Resolving Manufacturing’s AI Dilemma

New algorithm training processes could lead to more AI on the factory floor.

New algorithm training processes could lead to more AI on the factory floor.

Fig. 1: Machine and deep learning promise to provide manufacturers with insights to achieve efficiency, but unavailability of “good data” has prevented companies from leveraging the technologies. Image courtesy of Sight Machine.


What prevents artificial intelligence (AI) from having a larger role in the manufacturing sector? The answer is data. Raw manufacturing data is a hodgepodge of formats, generated by an eclectic assortment of systems that use various metrics. Sometimes the data is transmitted in a streaming process and measured as a time series. At other times, it comes in the form of discrete data. 

Compounding the chaos, the number of variables involved in production processes are often measured in the thousands. 

This chaos and the pervasiveness of “bad data” limit the occasions in which AI/machine learning (ML) algorithms can be trained efficiently and cost-effectively. This, however, may be about to change. 
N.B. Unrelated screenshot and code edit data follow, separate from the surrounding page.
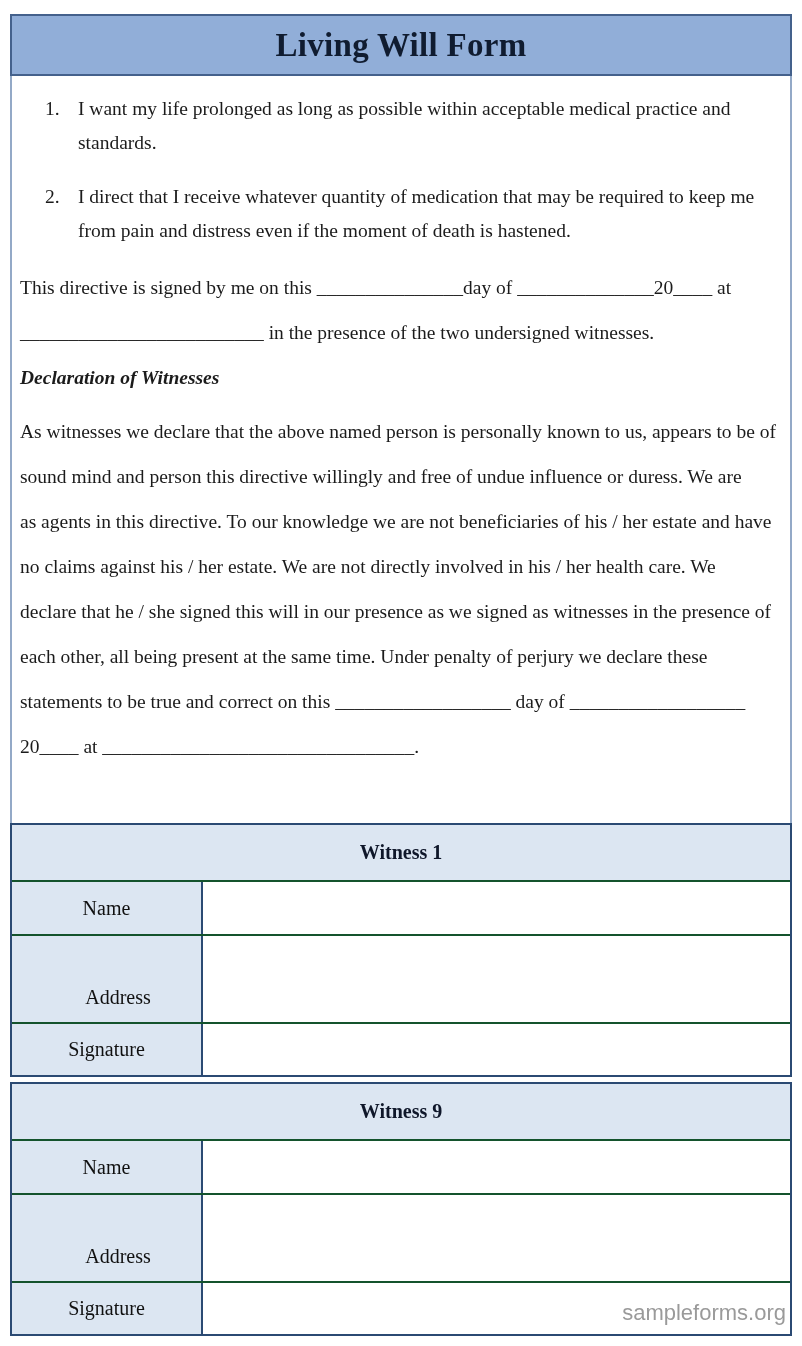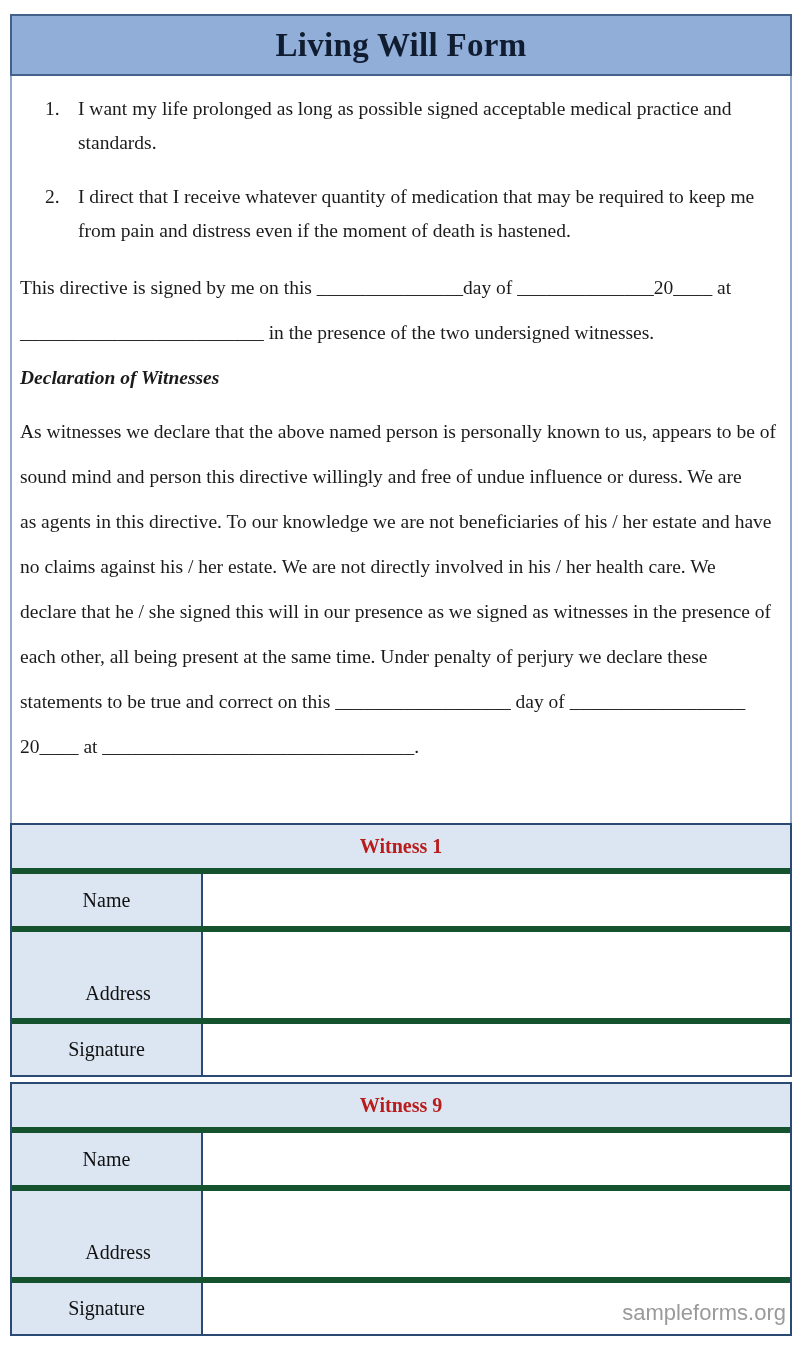--- a/index.html
+++ b/index.html
@@ -143,7 +143,7 @@
     <div class="directive">
       <span class="d-num">1.</span>
       <div class="d-lines">
-        <div class="li-line">I want my life prolonged as long as possible signed acceptable medical practice and</div>
+        <div class="li-line">I want my life prolonged as long as possible within acceptable medical practice and</div>
         <div class="li-line">standards.</div>
       </div>
     </div>

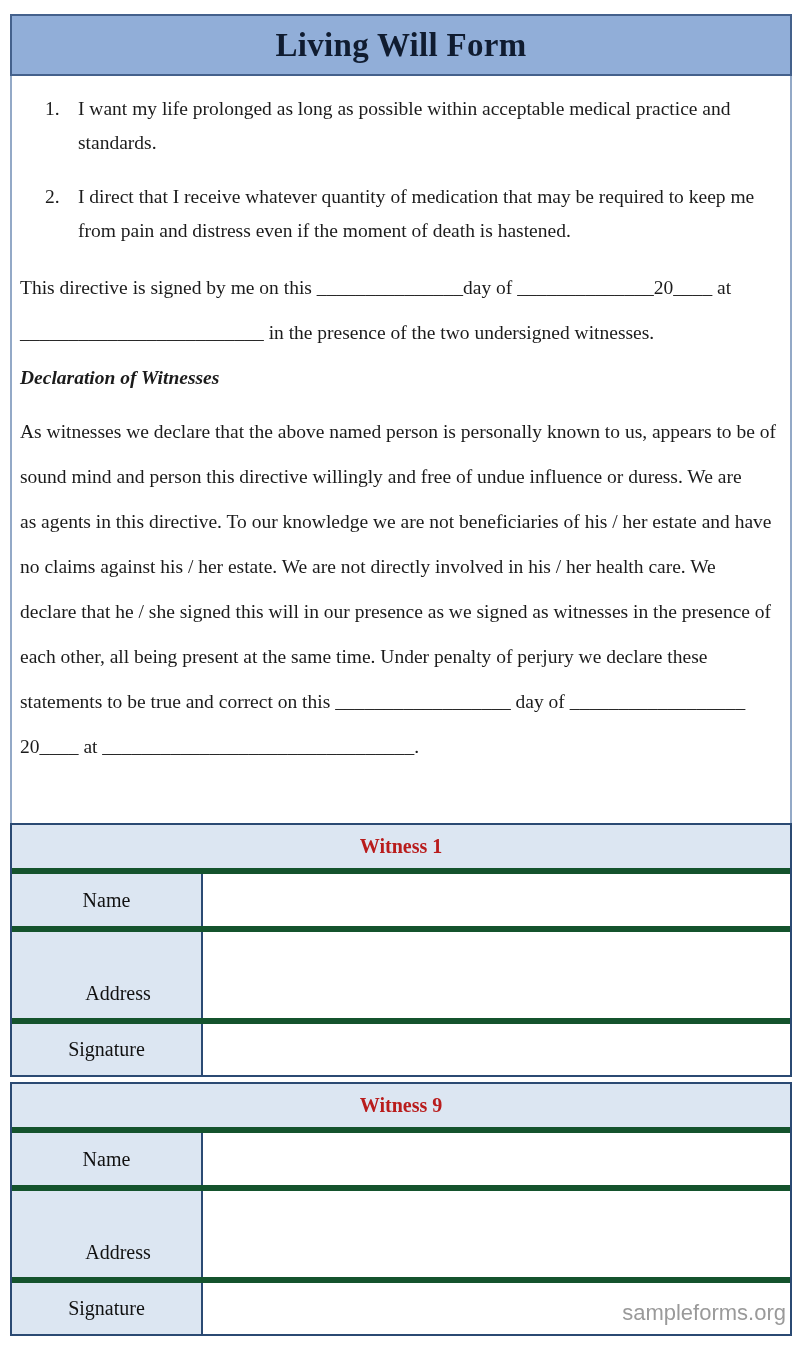--- a/index.html
+++ b/index.html
@@ -82,14 +82,14 @@
   }
   .wtable.second { margin-top: 5px; }
   .wt-header {
-    height: 43px;
+    height: 55px;
     background: #DCE6F2;
     display: flex;
     align-items: center;
     justify-content: center;
     font-size: 20px;
     font-weight: bold;
-    color: #b91c1c;
+    color: #0f172a;
   }
   .wt-row {
     display: flex;

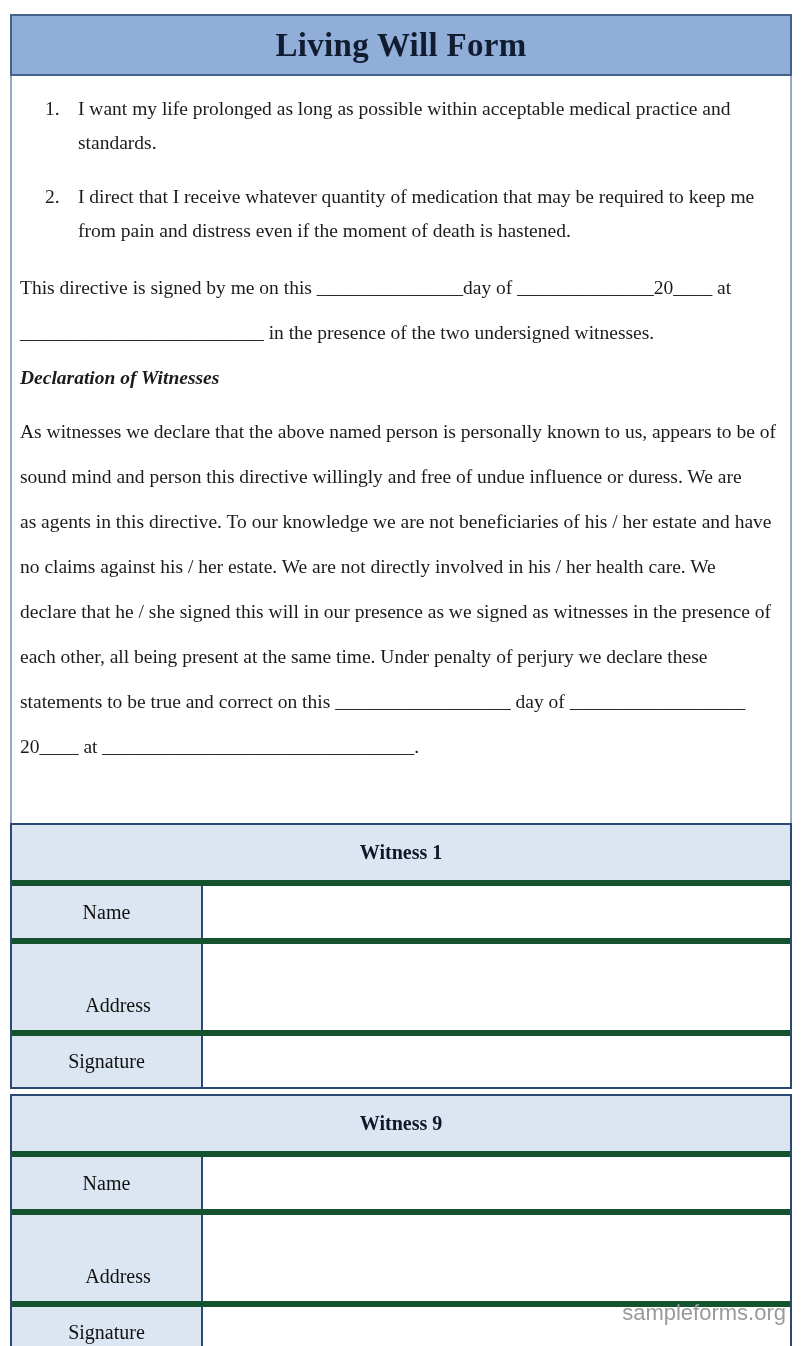--- a/index.html
+++ b/index.html
@@ -93,7 +93,7 @@
   }
   .wt-row {
     display: flex;
-    border-top: 6px solid #14532d;
+    border-top: 2px solid #14532d;
   }
   .row-name .cell { height: 52px; }
   .row-address .cell { height: 86px; padding-left: 23px; }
New ways to collect and process training data promise to open the door for greater AI involvement on the factory floor (Fig. 1). Whether these are competing approaches or complementary techniques is not yet determined. Either way, AI’s prospects are looking up, but the technology’s advancement will by no means be an easy process.

In Search of Good Data

The first step to address manufacturing’s AI dilemma is for companies to change how they view data. 
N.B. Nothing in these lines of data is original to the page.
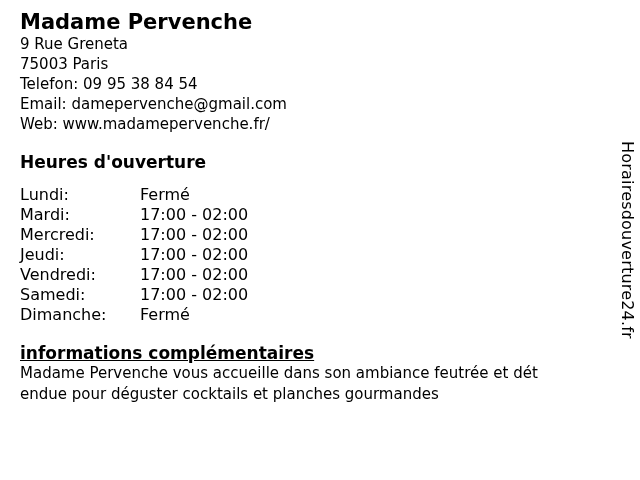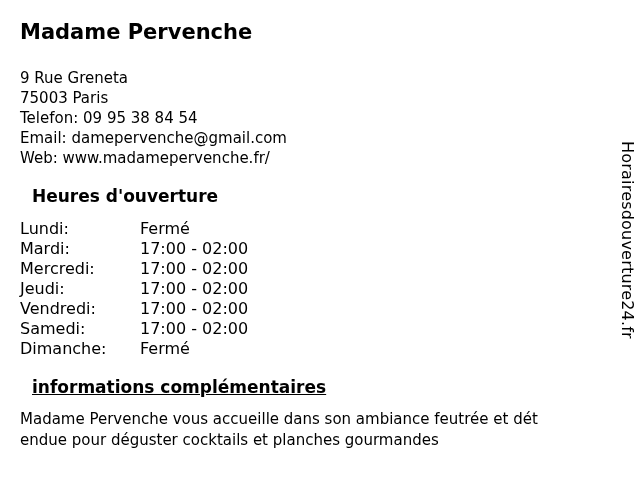--- a/index.html
+++ b/index.html
@@ -22,7 +22,7 @@
     top: 0;
   }
   .biz-title {
-    margin: 20px 0 0 0;
+    margin: 10px 0 0 0;
     font-size: 21px;
     line-height: 24px;
     font-weight: bold;

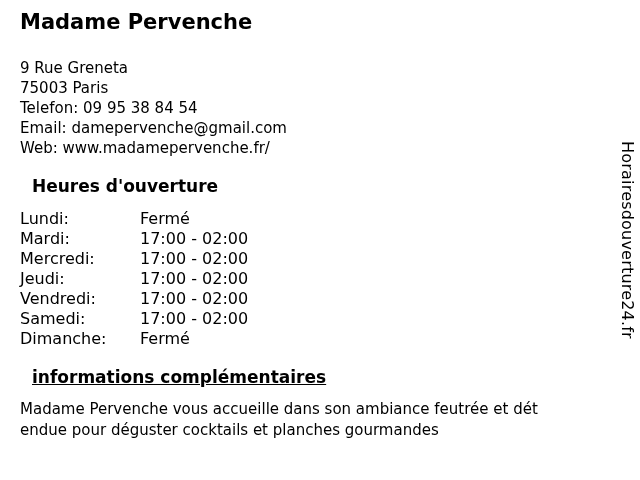--- a/index.html
+++ b/index.html
@@ -28,7 +28,7 @@
     font-weight: bold;
   }
   .contact-block {
-    margin-top: 24px;
+    margin-top: 0;
     font-size: 15px;
     line-height: 20px;
   }

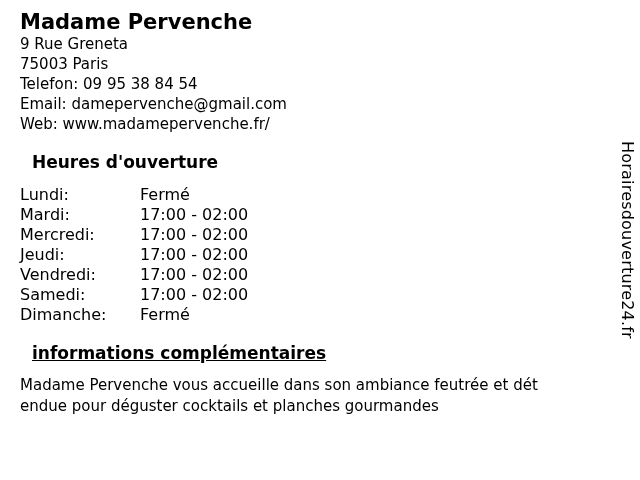--- a/index.html
+++ b/index.html
@@ -33,7 +33,7 @@
     line-height: 20px;
   }
   .section-heading {
-    margin: 12px;
+    margin: 0;
     font-size: 17px;
     line-height: 20px;
     font-weight: bold;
“We’re coming out of an era in which big data meant that you didn’t need good data quality,” says Kurt DeMaagd, chief AI officer and co-founder of Sight Machine. “You just had to throw lots of data at the problem. We’re now entering an era in which manufacturers must operate on the principle that you need good data as the foundation for good AI/ML analysis.”

Fig. 2: A data pipeline has functionality layers. First layer: pipeline collects raw data from manufacturing systems. Next layer: pipeline graphs data into representations of machines, production lines and plants. Click here for full-size illustration. Image courtesy of Sight Machine.  
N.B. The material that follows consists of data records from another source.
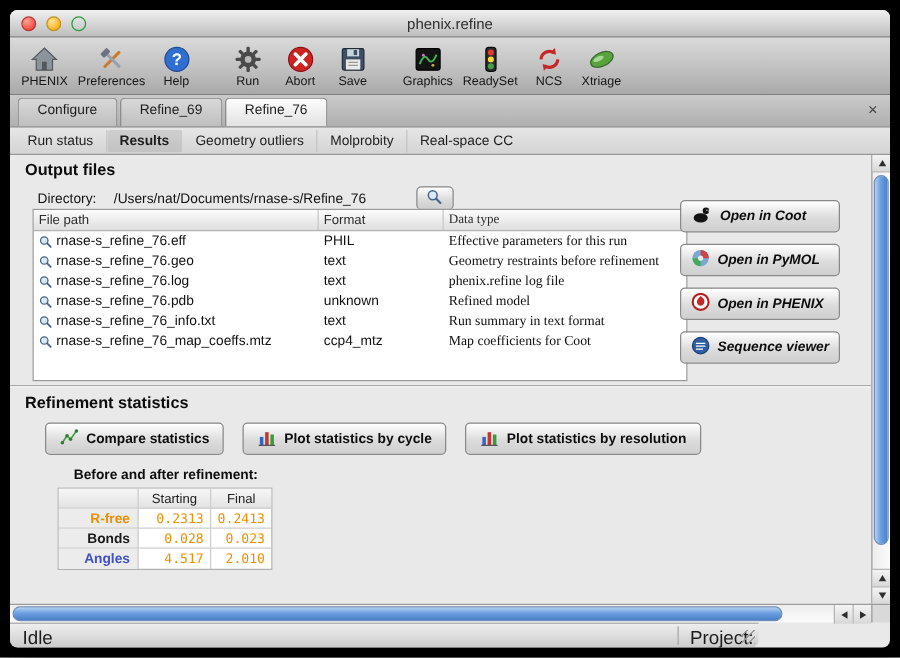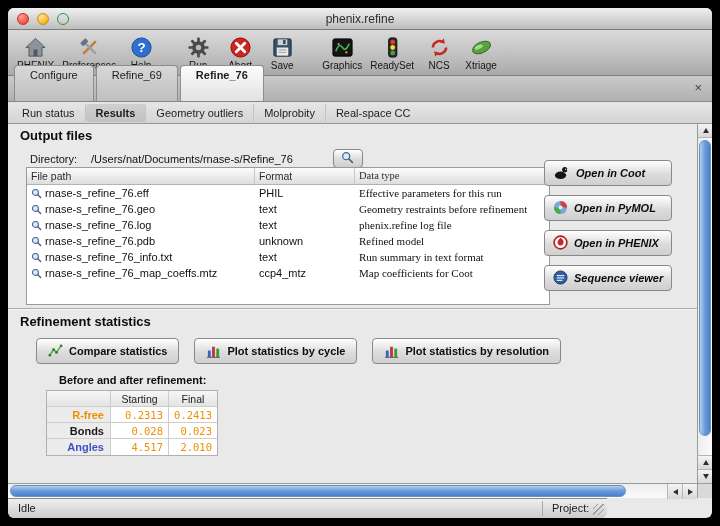--- a/index.html
+++ b/index.html
@@ -25,7 +25,7 @@
 
   
   .tabbar{height:26px;background:linear-gradient(#cacaca,#b0b0b0);border-bottom:1px solid #878787;display:flex;align-items:flex-end;padding:0 0 0 6px;position:relative;}
-  .tab{height:36px;line-height:19px;padding:0 15px;font-size:11px;color:#1d1d1d;background:linear-gradient(#d8d8d8,#bfbfbf);border:1px solid #8d8d8d;border-bottom:none;border-radius:4px 4px 0 0;margin-right:2px;}
+  .tab{height:23px;line-height:19px;padding:0 15px;font-size:11px;color:#1d1d1d;background:linear-gradient(#d8d8d8,#bfbfbf);border:1px solid #8d8d8d;border-bottom:none;border-radius:4px 4px 0 0;margin-right:2px;}
   .tab.active{background:linear-gradient(#fcfcfc,#e2e2e2);font-weight:bold;}
   .tab-close{position:absolute;right:7px;top:5px;font-size:13px;line-height:13px;color:#444;padding:0 3px;}
 

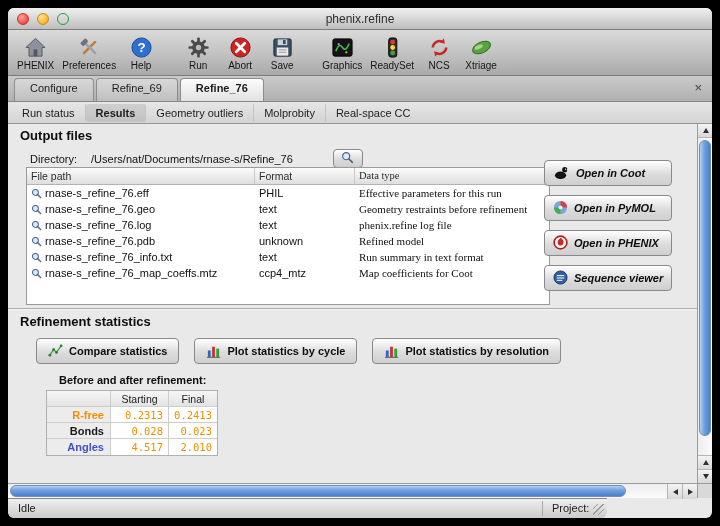--- a/index.html
+++ b/index.html
@@ -26,7 +26,7 @@
   
   .tabbar{height:26px;background:linear-gradient(#cacaca,#b0b0b0);border-bottom:1px solid #878787;display:flex;align-items:flex-end;padding:0 0 0 6px;position:relative;}
   .tab{height:23px;line-height:19px;padding:0 15px;font-size:11px;color:#1d1d1d;background:linear-gradient(#d8d8d8,#bfbfbf);border:1px solid #8d8d8d;border-bottom:none;border-radius:4px 4px 0 0;margin-right:2px;}
-  .tab.active{background:linear-gradient(#fcfcfc,#e2e2e2);font-weight:bold;}
+  .tab.active{background:linear-gradient(#fcfcfc,#e2e2e2);font-weight:normal;}
   .tab-close{position:absolute;right:7px;top:5px;font-size:13px;line-height:13px;color:#444;padding:0 3px;}
 
   

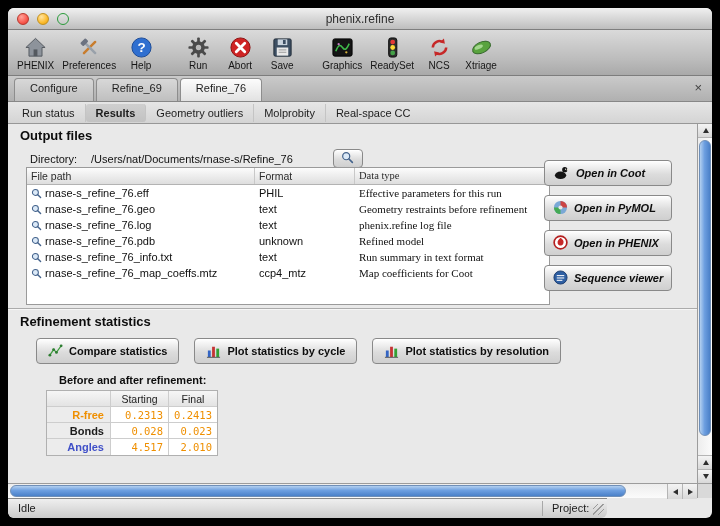--- a/index.html
+++ b/index.html
@@ -98,7 +98,7 @@
   .tri-right{width:0;height:0;border-top:3.5px solid transparent;border-bottom:3.5px solid transparent;border-left:5px solid #2e2e2e;}
 
   
-  .statusbar{position:absolute;left:0;top:490px;width:599px;height:20px;background:linear-gradient(#efefef,#cbcbcb);border-top:1px solid #888;border-radius:0 0 6px 6px;font-size:11px;color:#1c1c1c;}
+  .statusbar{position:absolute;left:0;top:490px;width:599px;height:20px;background:linear-gradient(#efefef,#cbcbcb);border-top:1px solid #888;border-radius:0 0 6px 6px;font-size:15px;color:#1c1c1c;}
   .status-left{position:absolute;left:10px;top:3px;}
   .status-div{position:absolute;left:534px;top:2px;bottom:2px;width:1px;background:#a8a8a8;}
   .status-right{position:absolute;left:544px;top:3px;}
Though good data is not often readily available. “Most industrial data isn’t great,” says Luke Durcan, EcoStruxure director at Schneider Electric. “It’s inconsistent and uncontextualized. For data to mean anything, it must be fully contextualized around the process. Regrettably, no one has that data right now—or few do.”

Yet it was not always practical to obtain good data—even when it was available. It took too long to acquire, cost too much to extract and required staff expertise that few companies had. Furthermore, until recently, engineers simply didn’t have the data infrastructure or process constructs to fully use AI technology. These shortcomings hamstrung those seeking to harness the AI’s power.

For example, supervised learning—one of the most common approaches for training machine learning (ML) algorithms—can be a laborious, time-consuming process. The ML algorithm is trained with data consisting of example inputs paired with the correct outputs. Depending on the use case and the existence of pretrained models, teams need anywhere from hundreds to tens of thousands of training examples to build a robust algorithm, which makes this technology impractical for many companies.

These constraints meant that ML algorithms often could only infer outcomes. This level of performance, however, does not meet the exacting standards of industrial applications. 

“When people and safety are concerned, inference simply does not work,” says Durcan.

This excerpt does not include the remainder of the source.